WORK TO COMPLETE:
An exact copy of the listing below is required, minus its pictures.

[Opening EXERCISE DATA section]

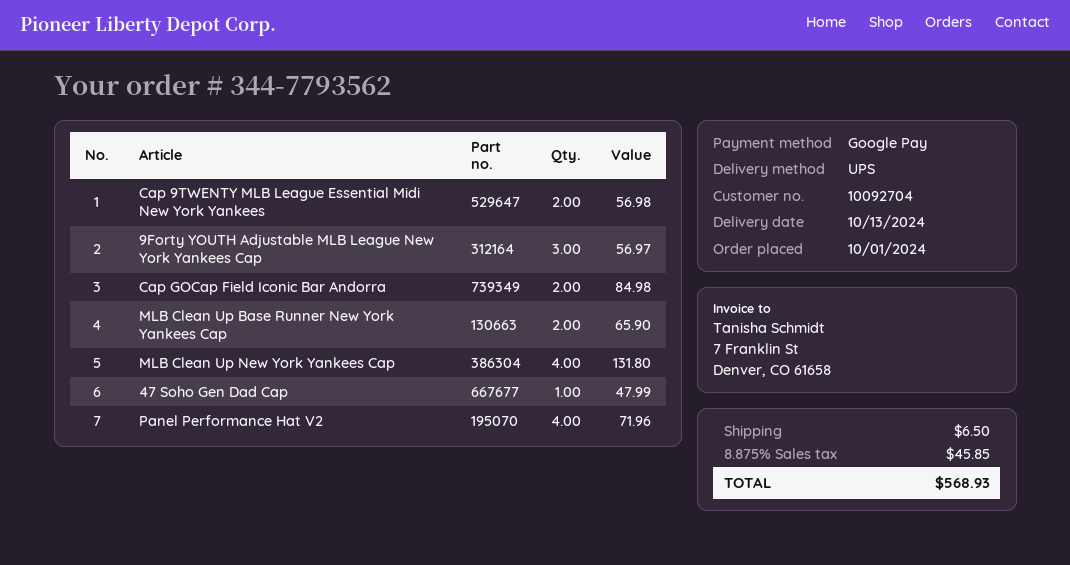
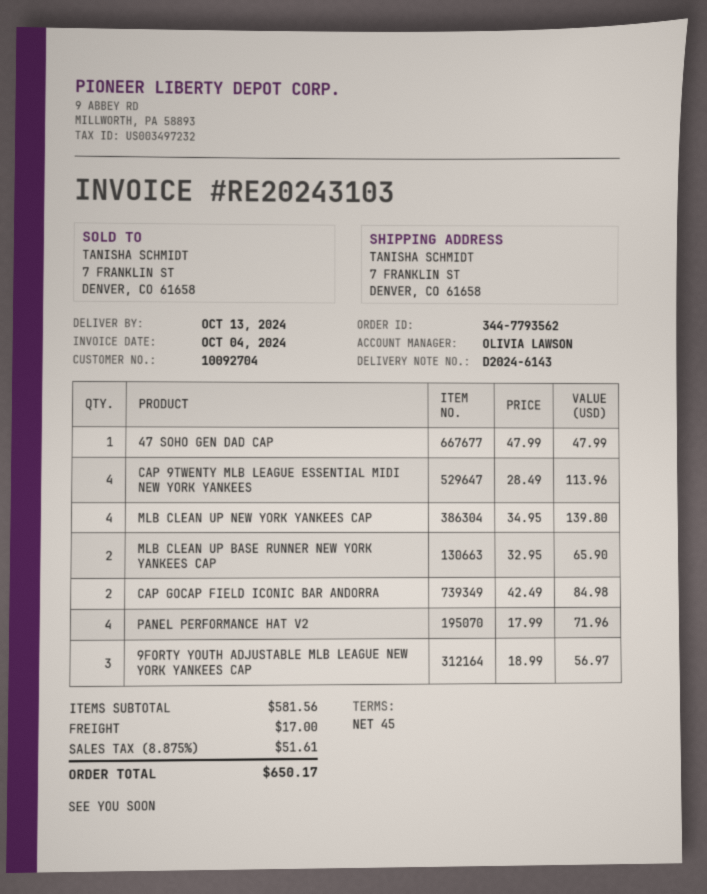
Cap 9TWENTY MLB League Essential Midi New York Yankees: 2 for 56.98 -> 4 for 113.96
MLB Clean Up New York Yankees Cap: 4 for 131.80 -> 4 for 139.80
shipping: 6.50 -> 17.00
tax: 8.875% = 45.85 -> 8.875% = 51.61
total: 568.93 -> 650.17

[Closing EXERCISE DATA section]

SOLUTION TO THE EXERCISE:
Cap 9TWENTY MLB League Essential Midi New York Yankees: 2 for 56.98 -> 4 for 113.96
MLB Clean Up New York Yankees Cap: 4 for 131.80 -> 4 for 139.80
shipping: 6.50 -> 17.00
tax: 8.875% = 45.85 -> 8.875% = 51.61
total: 568.93 -> 650.17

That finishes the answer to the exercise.